What Damages Could I Be Entitled To In A Dog Bite Injury Case In Central Florida?
One common injury in children who are bitten by dogs is facial lacerations that result in prominent scarring. A previous client of mine was a little girl who had been bitten on her face, leaving a tragically disfiguring scar on her face. Although she had several plastic surgeries, the scar still remained. One of the most damaging scars can be in an area of the body when the scars are prominent and are readily visible to other people. In those situations, the dog bite victim is very often able to recover the most from their dog bite case.
There are other serious dog bite cases that involve larger dogs. For example, in one case, a large dog bit my client in the leg. The client had complications to the bite wound in his leg because he was diabetic, and he ultimately lost his leg.
I Was Bitten By A Dog Owned By Someone I Know. Should I Just Work With Them To Recover For The Expenses Incurred As A Result Of My Injuries Instead Of Hiring A Florida Dog Bite Attorney?
If you are bitten by a dog owned by someone you know, you definitely need to hire an attorney. Initially you have to determine who is liable for the dog bite. The owner could be liable or, under certain circumstances, you could be partially responsible for your injury. Liability affects what damages can be awarded to you.
Many dog bite victims who try to resolve things amicably initially say, “All I want is my medical bills paid, just pay me for this doctor’s bill.” But what they do not know is what the future entails.

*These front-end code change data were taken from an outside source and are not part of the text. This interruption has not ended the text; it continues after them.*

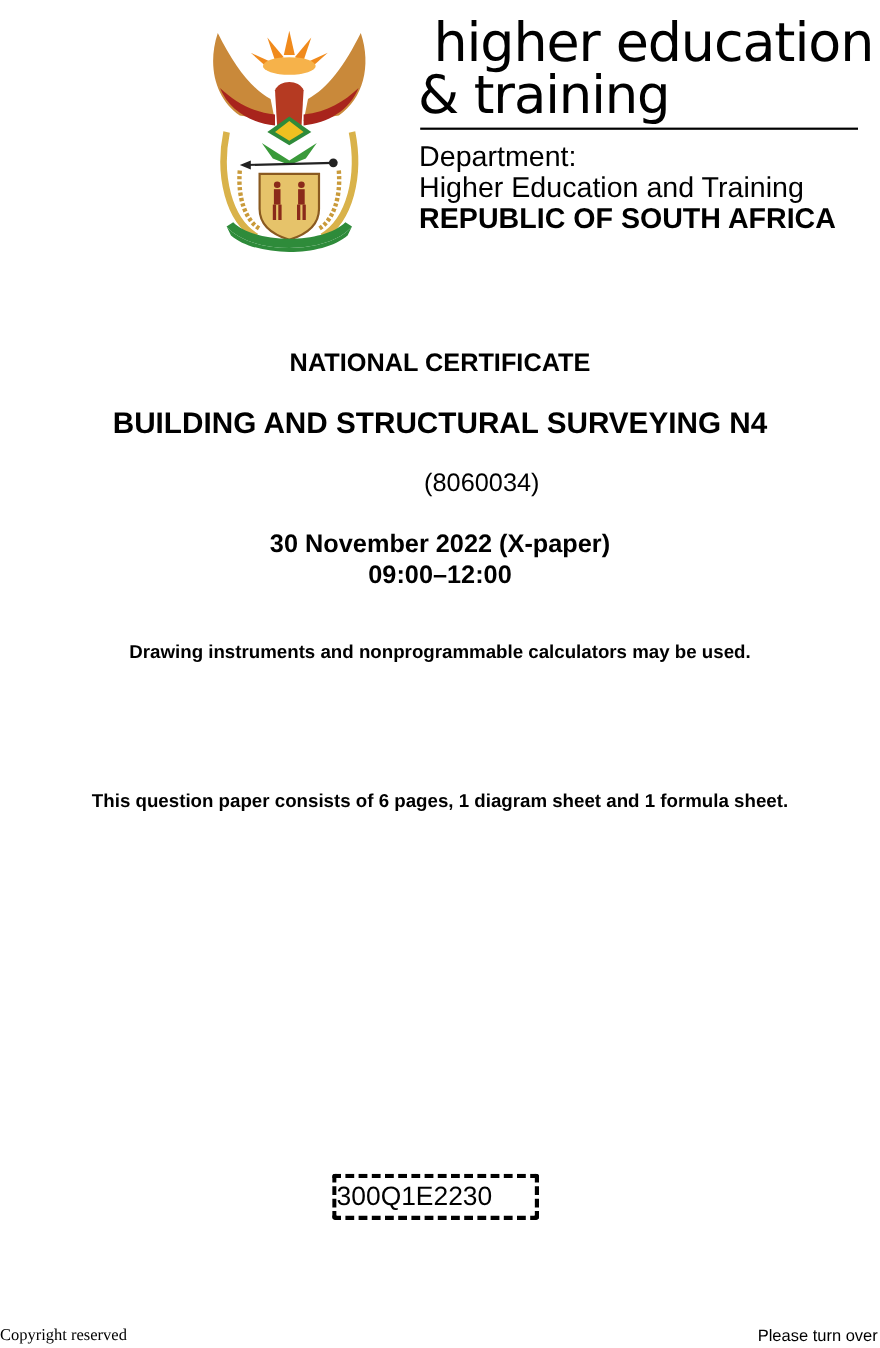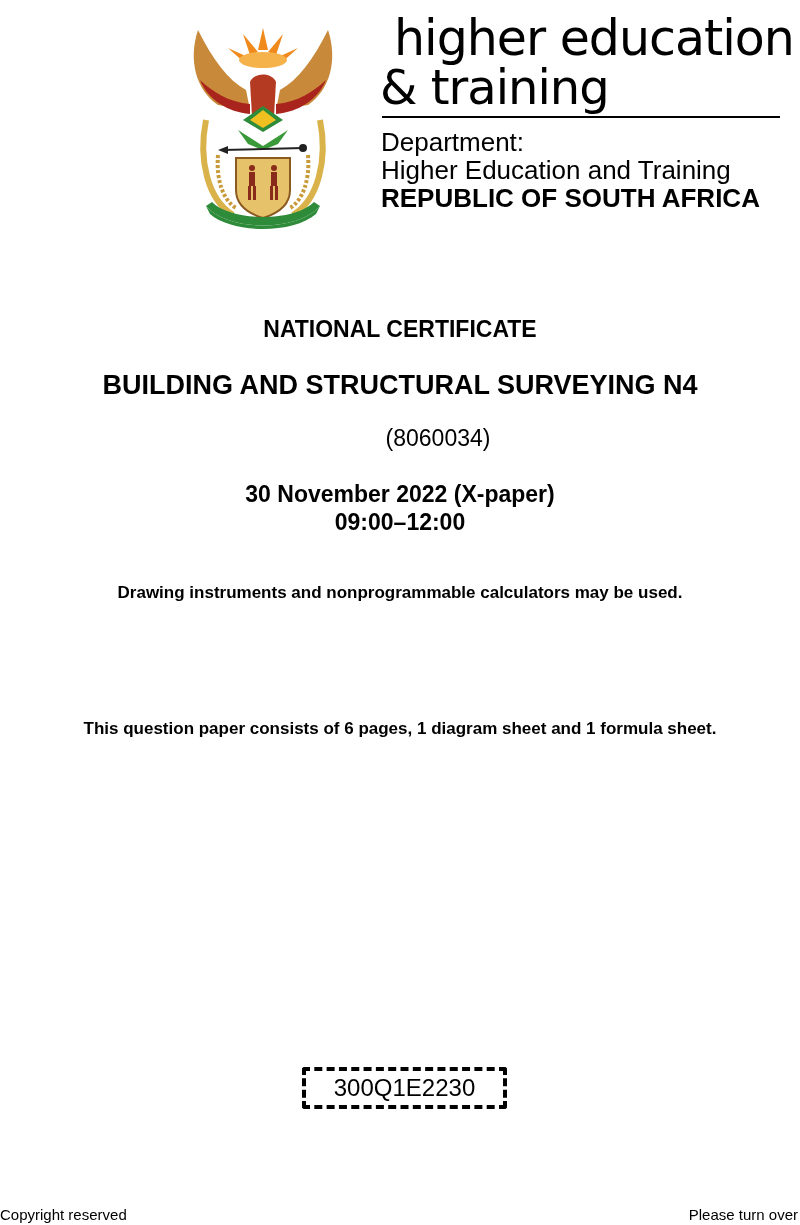"300Q1E2230" #paper-code { justify-content: center -> flex-start; width: 205px -> 188px }
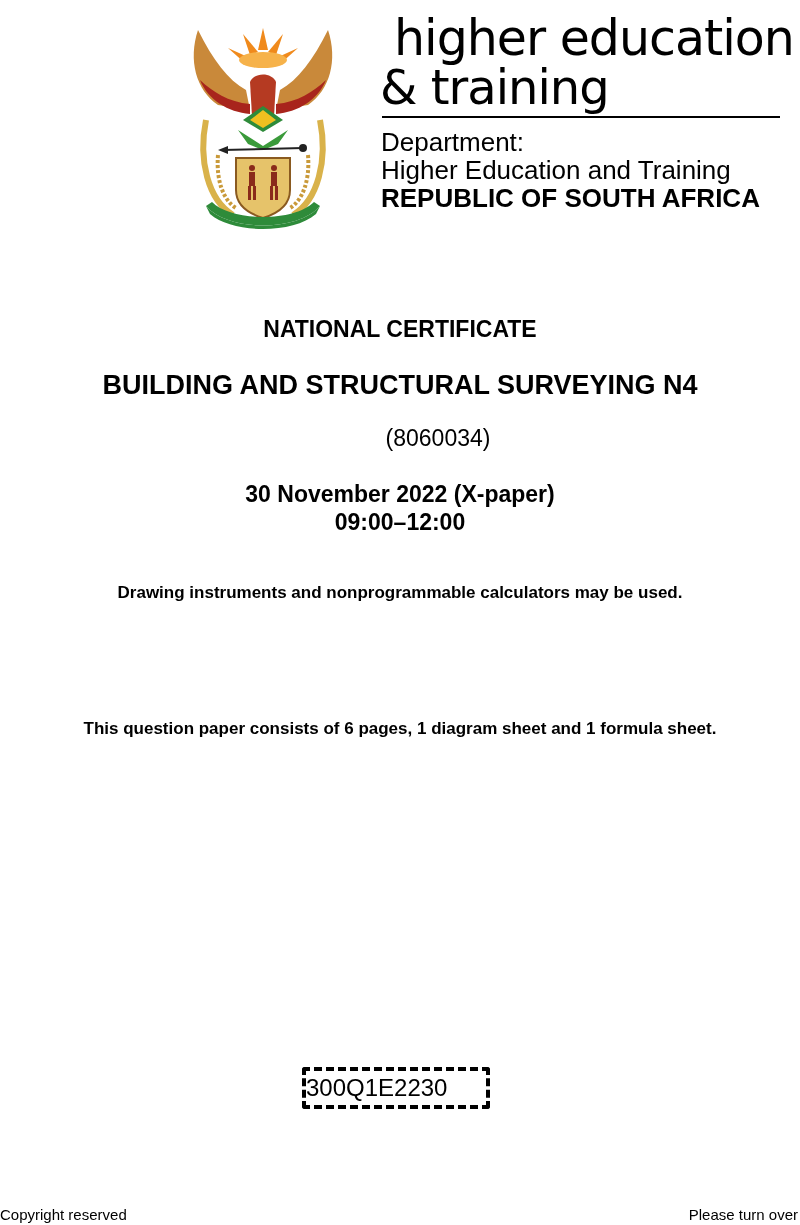"Copyright reserved" #footer-left { font-family: none -> Liberation Serif, serif }
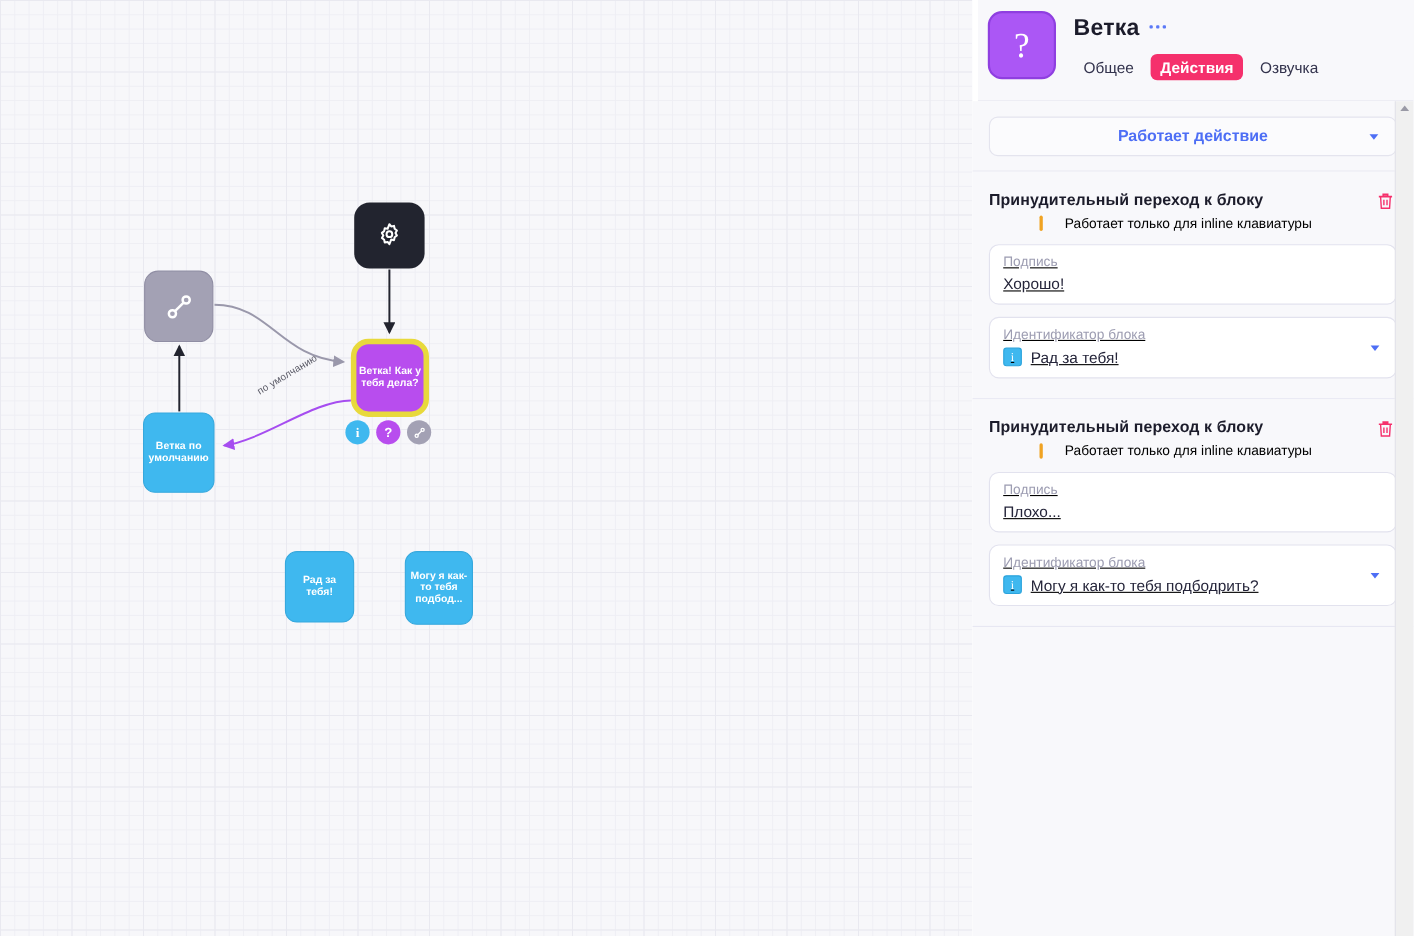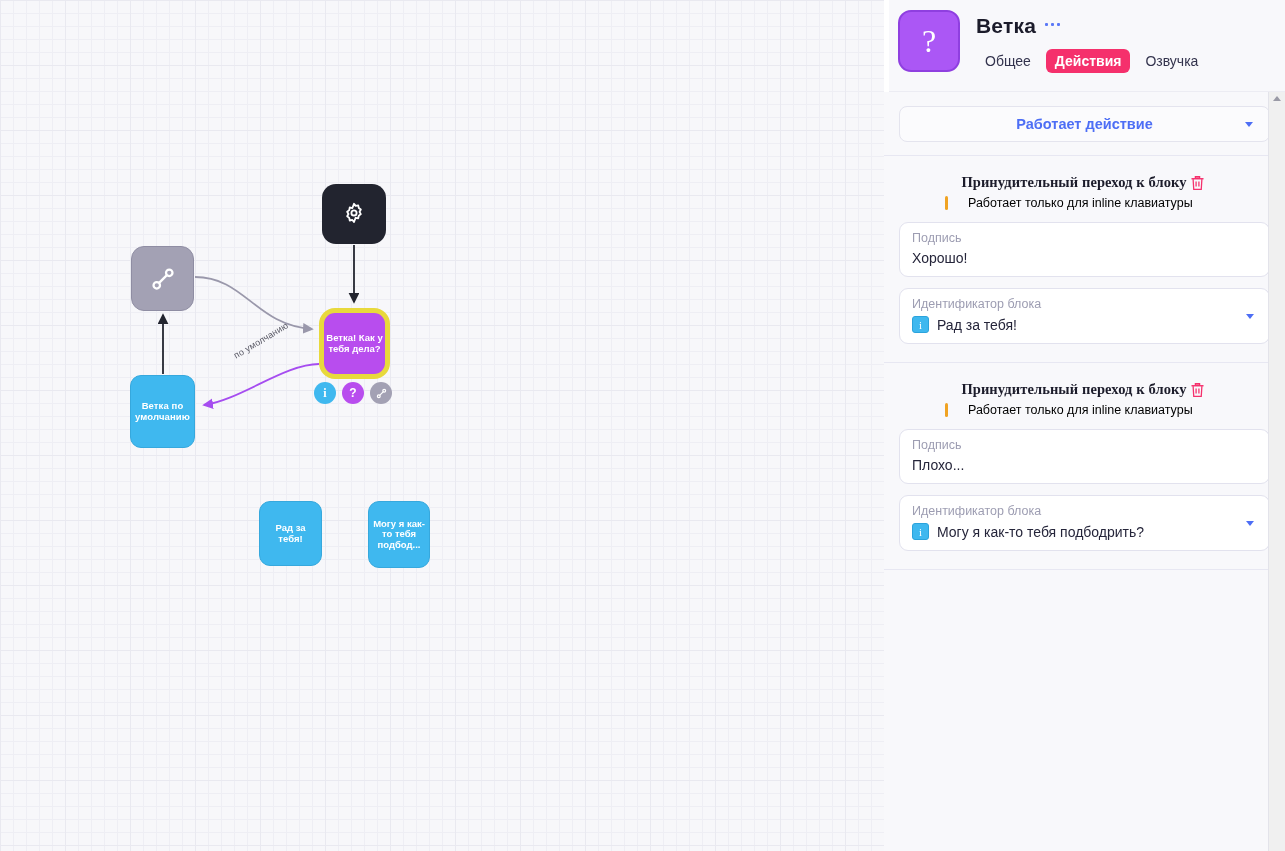"Принудительный переход к блоку" .action-head { font-family: Liberation Serif, serif -> none; justify-content: center -> space-between }
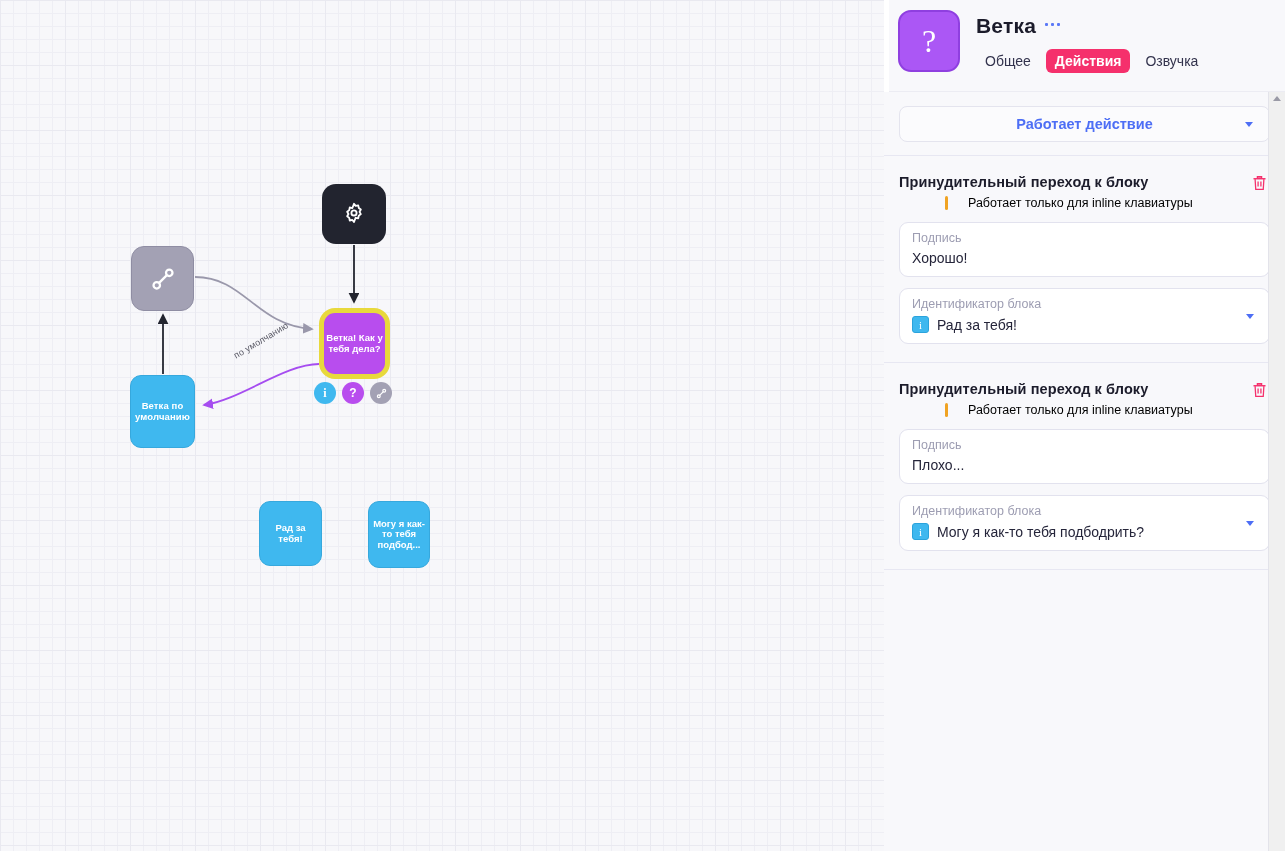"Подпись" .field { text-decoration: none -> underline }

The dog bite victim may settle with the dog owner for that emergency room visit bill of $500 and a month later they discover there are complications and the original $500 bill is now $20,000 because of the complications. When they go back to the dog owner and say they need an additional $19,500 in addition to the original payment of $500, that dog owner is not likely to be easily persuaded to pay the difference.
Having an experienced attorney investigate the incident, the total medical expenses, and available coverage can ensure you get the full amount of damages you are entitled to.